- **TASK STATEMENT**: Your copy starts at the line containing "Kellie Geary | BREEDING DOES: 0 -> 50" and ends at the last line below. Copy exactly, without pictures.

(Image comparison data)
-- Opening Marker --
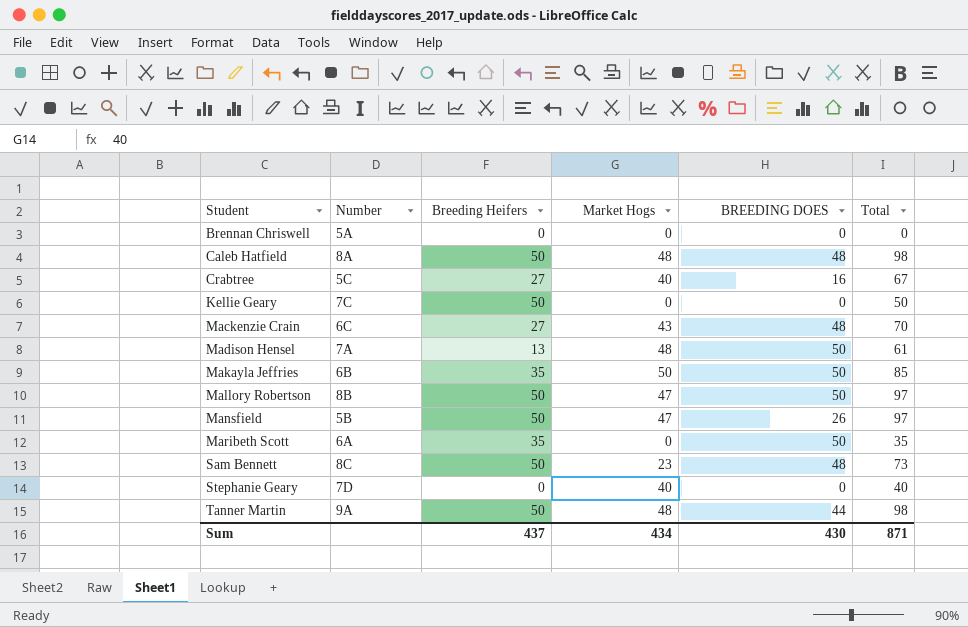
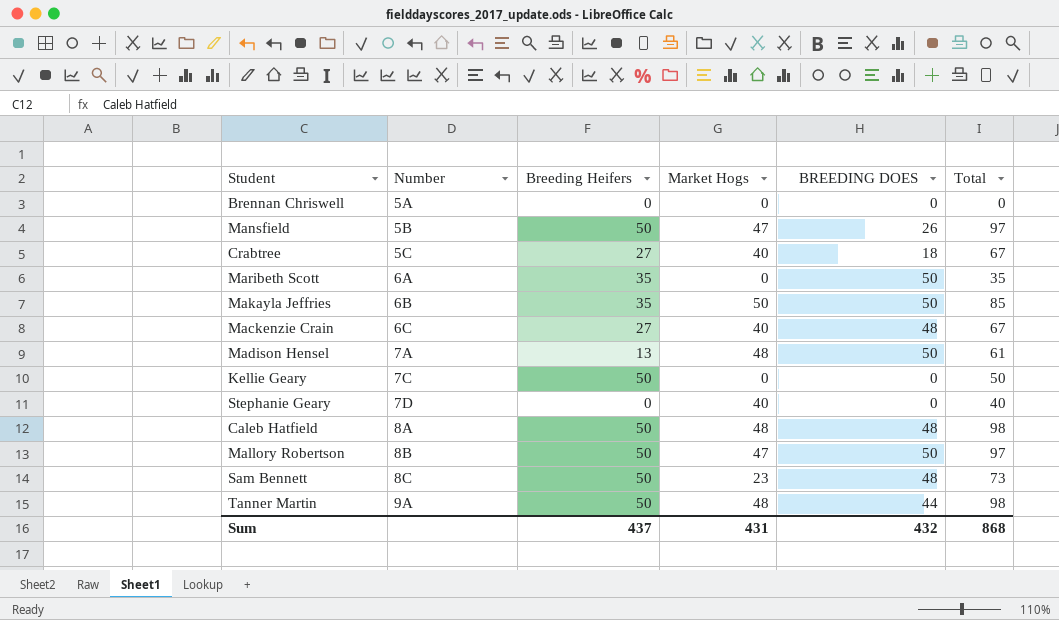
row order: Student ascending -> Number ascending
Crabtree | BREEDING DOES: 16 -> 18
Mackenzie Crain | Market Hogs: 43 -> 40
Mackenzie Crain | Total: 70 -> 67
Sum | Market Hogs: 434 -> 431
Sum | BREEDING DOES: 430 -> 432
Sum | Total: 871 -> 868

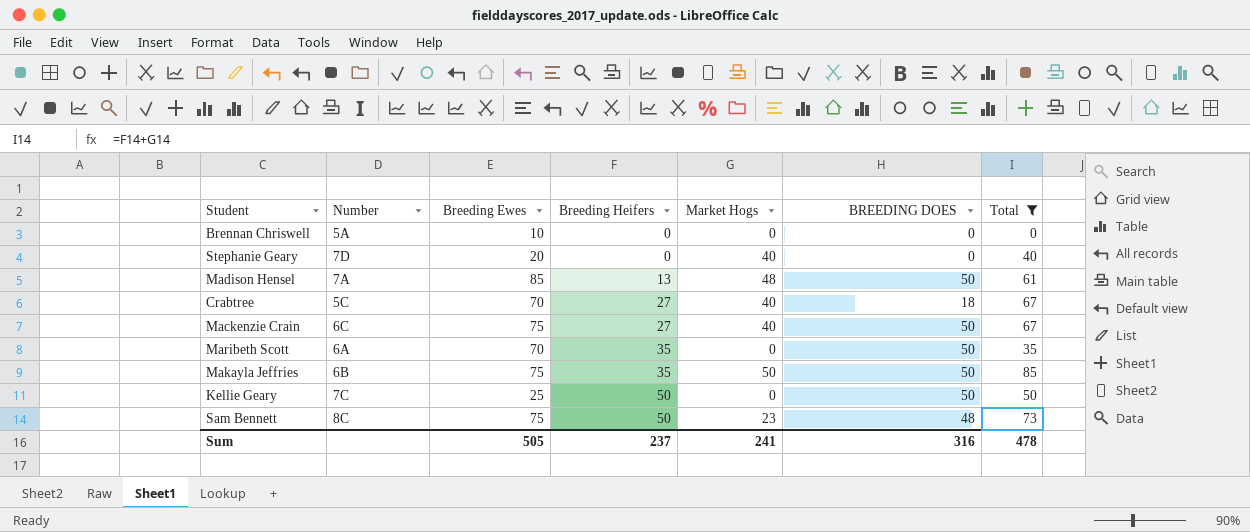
filter: none -> Total <= 85
row order: Number ascending -> Breeding Heifers ascending
column Breeding Ewes | position: none -> 3
Mackenzie Crain | BREEDING DOES: 48 -> 50
Kellie Geary | BREEDING DOES: 0 -> 50
Sum | Breeding Heifers: 437 -> 237
Sum | Market Hogs: 431 -> 241
Sum | BREEDING DOES: 432 -> 316
Sum | Total: 868 -> 478

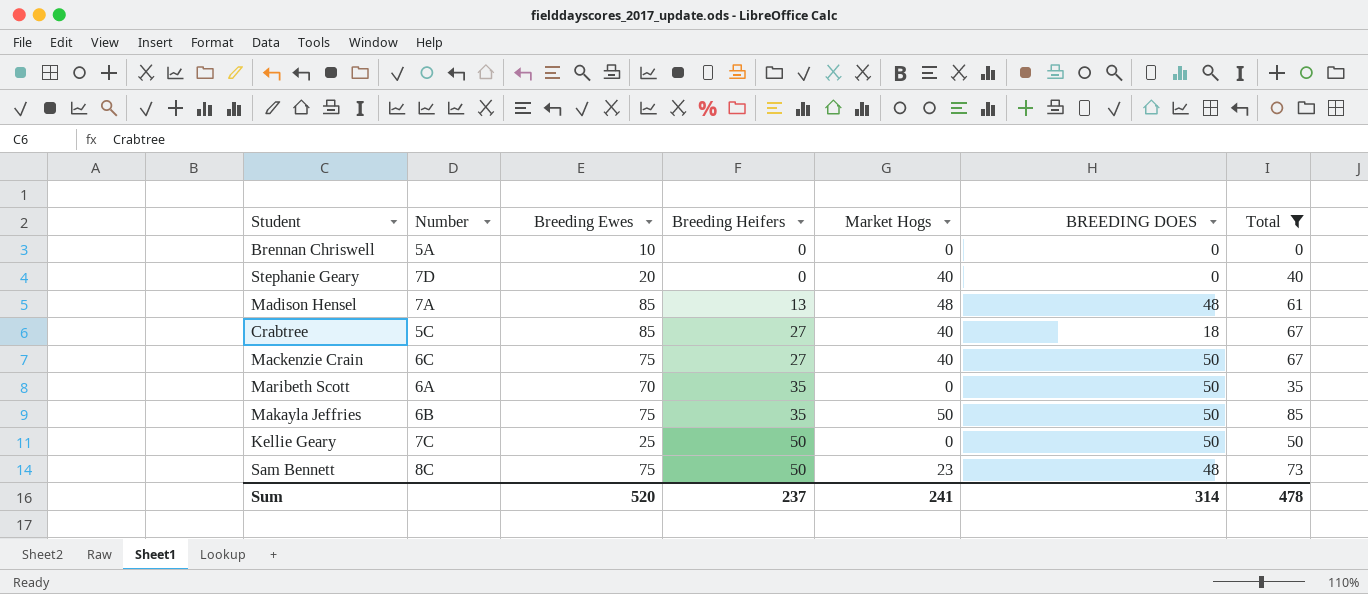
Madison Hensel | BREEDING DOES: 50 -> 48
Crabtree | Breeding Ewes: 70 -> 85
Sum | Breeding Ewes: 505 -> 520
Sum | BREEDING DOES: 316 -> 314

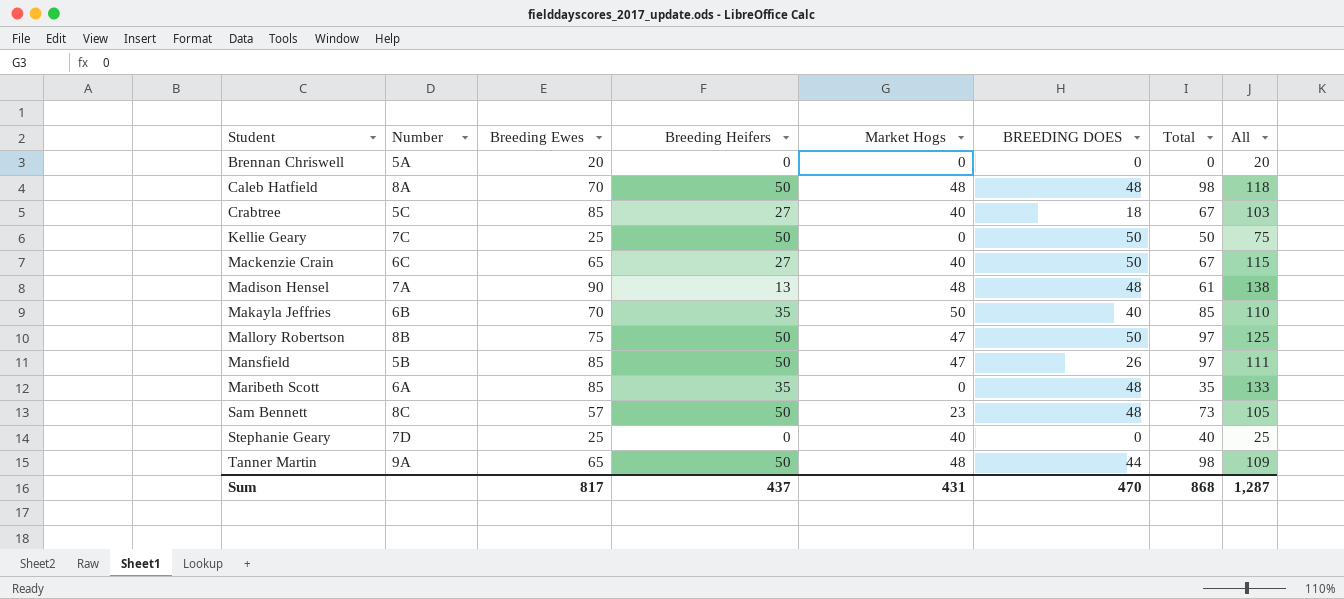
filter: Total <= 85 -> none
row order: Breeding Heifers ascending -> Student ascending
column All | formula: none -> [Breeding Ewes] + [BREEDING DOES]
Brennan Chriswell | Breeding Ewes: 10 -> 20
Mackenzie Crain | Breeding Ewes: 75 -> 65
Madison Hensel | Breeding Ewes: 85 -> 90
Makayla Jeffries | Breeding Ewes: 75 -> 70
Makayla Jeffries | BREEDING DOES: 50 -> 40
Maribeth Scott | Breeding Ewes: 70 -> 85
Maribeth Scott | BREEDING DOES: 50 -> 48
Sam Bennett | Breeding Ewes: 75 -> 57
Stephanie Geary | Breeding Ewes: 20 -> 25
Sum | Breeding Ewes: 520 -> 817
Sum | Breeding Heifers: 237 -> 437
Sum | Market Hogs: 241 -> 431
Sum | BREEDING DOES: 314 -> 470
Sum | Total: 478 -> 868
-- Closing Marker --
- **SOLUTION TO THE EXERCISE**:
Kellie Geary | BREEDING DOES: 0 -> 50
Sum | Breeding Heifers: 437 -> 237
Sum | Market Hogs: 431 -> 241
Sum | BREEDING DOES: 432 -> 316
Sum | Total: 868 -> 478

Madison Hensel | BREEDING DOES: 50 -> 48
Crabtree | Breeding Ewes: 70 -> 85
Sum | Breeding Ewes: 505 -> 520
Sum | BREEDING DOES: 316 -> 314

filter: Total <= 85 -> none
row order: Breeding Heifers ascending -> Student ascending
column All | formula: none -> [Breeding Ewes] + [BREEDING DOES]
Brennan Chriswell | Breeding Ewes: 10 -> 20
Mackenzie Crain | Breeding Ewes: 75 -> 65
Madison Hensel | Breeding Ewes: 85 -> 90
Makayla Jeffries | Breeding Ewes: 75 -> 70
Makayla Jeffries | BREEDING DOES: 50 -> 40
Maribeth Scott | Breeding Ewes: 70 -> 85
Maribeth Scott | BREEDING DOES: 50 -> 48
Sam Bennett | Breeding Ewes: 75 -> 57
Stephanie Geary | Breeding Ewes: 20 -> 25
Sum | Breeding Ewes: 520 -> 817
Sum | Breeding Heifers: 237 -> 437
Sum | Market Hogs: 241 -> 431
Sum | BREEDING DOES: 314 -> 470
Sum | Total: 478 -> 868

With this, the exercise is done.